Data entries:
____
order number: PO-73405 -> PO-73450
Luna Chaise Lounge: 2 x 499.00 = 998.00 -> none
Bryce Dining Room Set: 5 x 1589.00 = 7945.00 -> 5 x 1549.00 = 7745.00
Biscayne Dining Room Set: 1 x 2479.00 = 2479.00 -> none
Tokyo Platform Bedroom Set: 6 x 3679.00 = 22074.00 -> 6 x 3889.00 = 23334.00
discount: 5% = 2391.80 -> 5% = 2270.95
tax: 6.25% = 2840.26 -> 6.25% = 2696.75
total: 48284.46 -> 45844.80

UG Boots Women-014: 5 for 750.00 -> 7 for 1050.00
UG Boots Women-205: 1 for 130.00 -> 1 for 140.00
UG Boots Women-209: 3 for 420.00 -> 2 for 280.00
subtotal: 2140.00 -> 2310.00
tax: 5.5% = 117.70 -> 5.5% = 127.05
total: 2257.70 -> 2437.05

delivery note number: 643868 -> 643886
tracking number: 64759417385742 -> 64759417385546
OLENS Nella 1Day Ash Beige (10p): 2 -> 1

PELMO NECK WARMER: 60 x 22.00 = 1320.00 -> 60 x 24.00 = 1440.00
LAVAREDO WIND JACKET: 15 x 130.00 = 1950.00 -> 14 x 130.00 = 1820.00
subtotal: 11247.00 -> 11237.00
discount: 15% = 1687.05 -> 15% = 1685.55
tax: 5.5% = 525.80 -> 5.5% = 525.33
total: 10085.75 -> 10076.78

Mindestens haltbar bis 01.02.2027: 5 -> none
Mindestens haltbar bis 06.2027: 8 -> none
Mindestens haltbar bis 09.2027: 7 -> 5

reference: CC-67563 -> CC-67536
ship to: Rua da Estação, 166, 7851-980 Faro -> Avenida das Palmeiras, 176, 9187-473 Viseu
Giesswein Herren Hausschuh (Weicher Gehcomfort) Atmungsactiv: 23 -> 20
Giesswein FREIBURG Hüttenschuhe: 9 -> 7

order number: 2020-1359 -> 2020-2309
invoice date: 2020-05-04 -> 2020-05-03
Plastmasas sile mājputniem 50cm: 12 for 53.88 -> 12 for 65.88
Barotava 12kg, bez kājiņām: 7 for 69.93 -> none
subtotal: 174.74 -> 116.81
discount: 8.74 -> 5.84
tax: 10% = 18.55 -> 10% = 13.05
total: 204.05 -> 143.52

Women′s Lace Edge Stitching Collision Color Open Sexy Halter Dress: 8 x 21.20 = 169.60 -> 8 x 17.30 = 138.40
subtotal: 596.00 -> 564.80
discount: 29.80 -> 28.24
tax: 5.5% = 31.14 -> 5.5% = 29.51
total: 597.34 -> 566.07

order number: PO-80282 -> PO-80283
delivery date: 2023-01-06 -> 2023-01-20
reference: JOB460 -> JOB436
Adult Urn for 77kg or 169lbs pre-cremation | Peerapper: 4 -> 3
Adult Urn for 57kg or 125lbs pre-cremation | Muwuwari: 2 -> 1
____
EXERCISE BRIEF: Take the records above and return, word for word, only the lines that fall from the line with "total: 2257.70 -> 2437.05" to the line with "discount: 15% = 1687.05 -> 15% = 1685.55", both of them included.

WRITTEN ANSWER:
total: 2257.70 -> 2437.05

delivery note number: 643868 -> 643886
tracking number: 64759417385742 -> 64759417385546
OLENS Nella 1Day Ash Beige (10p): 2 -> 1

PELMO NECK WARMER: 60 x 22.00 = 1320.00 -> 60 x 24.00 = 1440.00
LAVAREDO WIND JACKET: 15 x 130.00 = 1950.00 -> 14 x 130.00 = 1820.00
subtotal: 11247.00 -> 11237.00
discount: 15% = 1687.05 -> 15% = 1685.55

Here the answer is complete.